Le verger de mon aimée*

Publié le par S.L.

Le verger de mon aimée / Alfrédo Brice-Echenique

Titre original : El Huerto de mi amada


Prix Planeta 2002

Un soir que ses parents organisent chez eux une soirée réunissant toutes les huiles de Lima, leur jeune fils Carlitos Aligre, autant dévôt que sempiternellement distrait, laisse échapper son chapelet et aperçoit peu de temps après Natalia de Larrea, la femme la plus belle et la plus convoitée de toute la ville. Et quand ce jeune homme de quinze ans invite à danser cette femme trentenaire et divorcée, il déclenche sans le savoir l’hystérie de tous les mâles présents à cette assemblée, et c’est à l’hôpital qu’ils passent tous deux leur première nuit. Jamais plus ni l’un ni l’autre ne seront acceptés par la belle société de Lima. Natalia se réfugie alors avec son amant dans son verger aimé pour vivre leur amour à l’abri des regards indiscrets. Seuls restent à Carlitos deux amis intéressés, que les stratégies calculatrices et grotesques vont prodigieusement distraire.
Alfredo Brice-Achenique noue son intrigue dans le Pérou des années 60, autour de Carlitos, dont l’ingénuité confinant parfois à la folie douce tour à tour ravit et désarme Natalia, femme de caractère, prête à tout pour vivre pleinement leur scandaleuse liaison. Autour de lui gravitent aussi ses faux amis parasites dont les aventures sont plus cocasses les unes que les autres, jumeaux dont l’intérêt n’a d’égal que l’hypocrisie et le paraître de cette société mondaine où ils désirent tant briller. Mais plus que tout, c’est le style très oral d’Alfredo Brice-Echenique qui retient l’attention, désarçonnant, ludique, une plume au service de ces intrigues burlesques, mêlant narration et style direct, poussant la fantaisie jusqu’à allonger ses phrases en une page.

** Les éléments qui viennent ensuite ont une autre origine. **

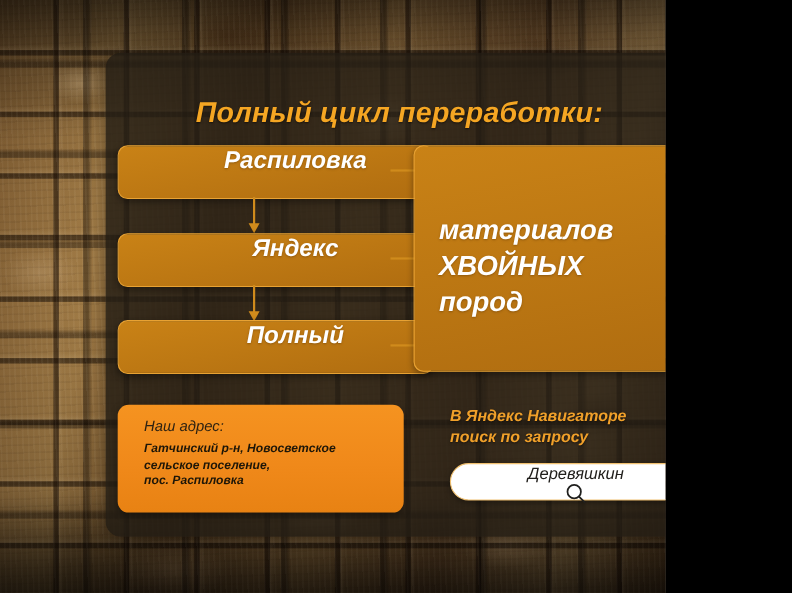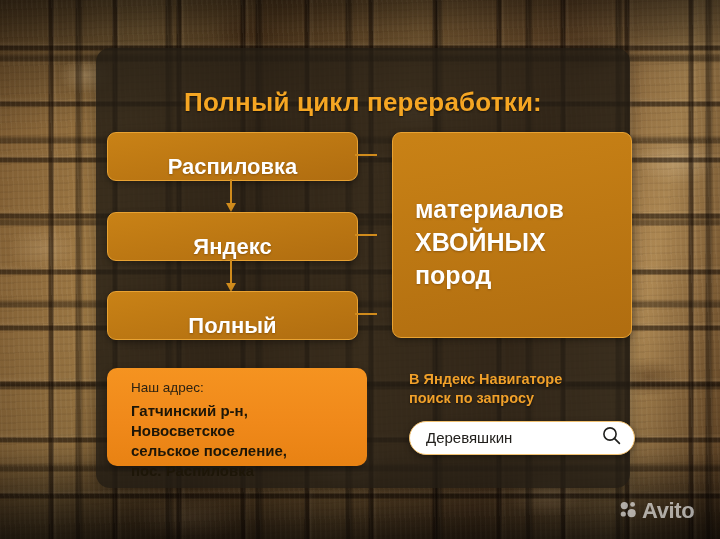--- a/index.html
+++ b/index.html
@@ -14,10 +14,11 @@
 
   #stage {
     position: relative;
-    width: 720px;
+    width: 605px;
     height: 539px;
     overflow: hidden;
     background: #404040;
+    font-style: italic;
   }
 
   

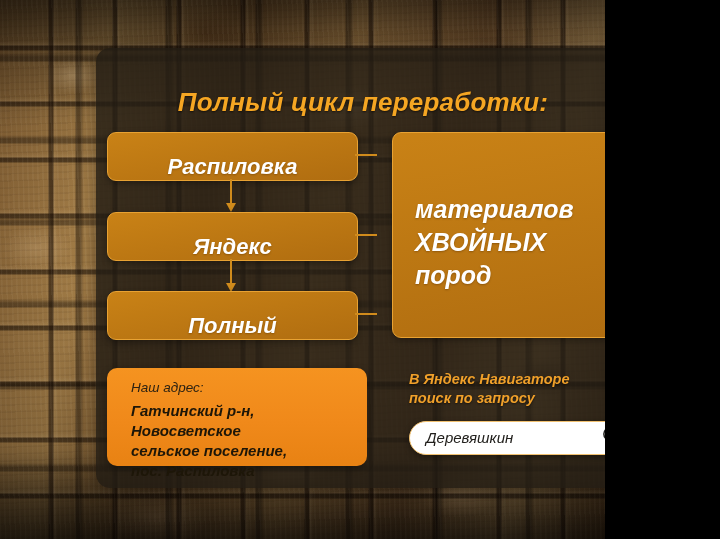--- a/index.html
+++ b/index.html
@@ -148,12 +148,13 @@
     background: linear-gradient(170deg, #c98216 0%, #bd7813 48%, #b06d10 100%);
     box-shadow: 0 2px 6px rgba(0,0,0,0.35);
     display: flex;
-    align-items: flex-end;
+    align-items: flex-start;
     justify-content: center;
     color: #ffffff;
     font-weight: bold;
     font-size: 22px;
     text-shadow: 0 1px 2px rgba(90,50,0,0.45);
+    padding-left: 36px;
   }
   .fbox-1 { left: 11px;  top: 84px;  width: 249px; height: 47px; }
   .fbox-2 { left: 11px;  top: 164px; width: 249px; height: 47px; }

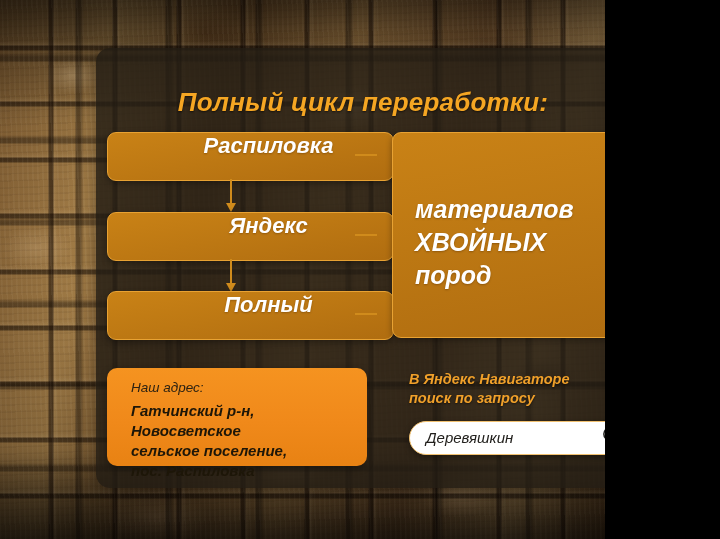--- a/index.html
+++ b/index.html
@@ -161,7 +161,7 @@
   .fbox-3 { left: 11px;  top: 243px; width: 249px; height: 47px; }
 
   .fbox-right {
-    left: 296px;
+    left: 280px;
     top: 84px;
     width: 240px;
     height: 206px;

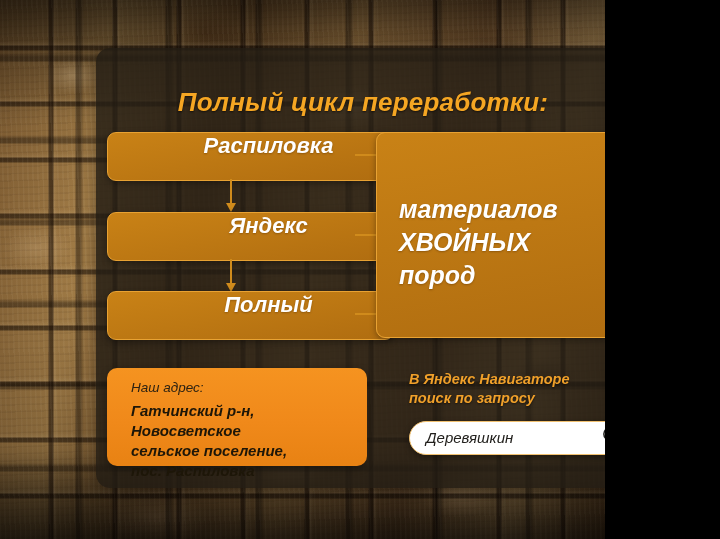--- a/index.html
+++ b/index.html
@@ -225,7 +225,7 @@
     margin-bottom: 6px;
   }
   .addr-lines {
-    font-size: 15px;
+    font-size: 11px;
     font-weight: bold;
     color: #1d1608;
     line-height: 1.34;

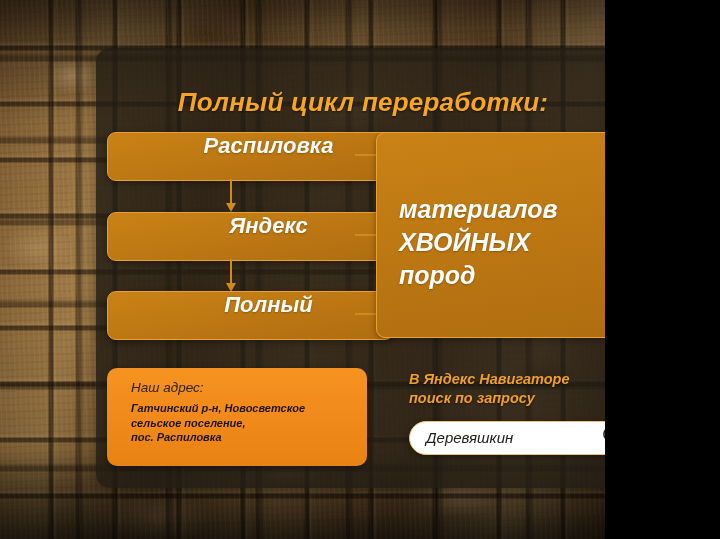--- a/index.html
+++ b/index.html
@@ -259,6 +259,7 @@
     justify-content: space-between;
     padding: 0 13px 0 16px;
     box-sizing: border-box;
+    flex-direction: column;
   }
   .search-text {
     font-size: 15px;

Un style qui, par sa vivacité, son oralité, du coup, ne peut pas plaire à tout le monde !
 
«Décidément, Carlitos Alegre n’était pas né pour remarquer quoi que ce soit, et moins encore s’il s’agissait de choses négatives ou désagréables»
"- Vous alors, vous pensez à de ces trucs, tel fut le seul commentaire qu'osa faire Carlitos quand Arturo et Raul Céspedes eurent fini de lui exposer les longues séries d'idées et de plans d'actions qui maintenant, de plus, avec une Daimler à leur disposition, leur paraissaient parfaitement et heureusement réalisables, pour ne pas dire plus.
Ils étaient cent pour cent incroyables, ces types, et rien qu'en les écoutant le pauvre Carlitos s'était débattu entre le rire le plus éclatant et la honte la plus épouvantable. Et il était en train de se dire que, d'un côté, ça oui, Lima tout entière se scandalise parce que nous nous aimons tant Natalia et moi, et malgré ça cette sacrée paire est capable de tout pour arriver Dieu sais où, quand les jumeaux faillirent le tuer avec une véritable volée de tapes complices sur l'épaule en lui parlant en même temps des liens d'amitiés qui nous unissent, Carlitos, depuis le jour où, bon..."
p. 108-109

BRICE-ECHENIQUE, Alfredo. – Le verger de mon aimée / trad. de l’espagnol (Pérou) par Jean-Marie Saint-Lu. – Métailié, 2006. – 312 p.. – ISBN : 2-86424-561-2 : 18 €.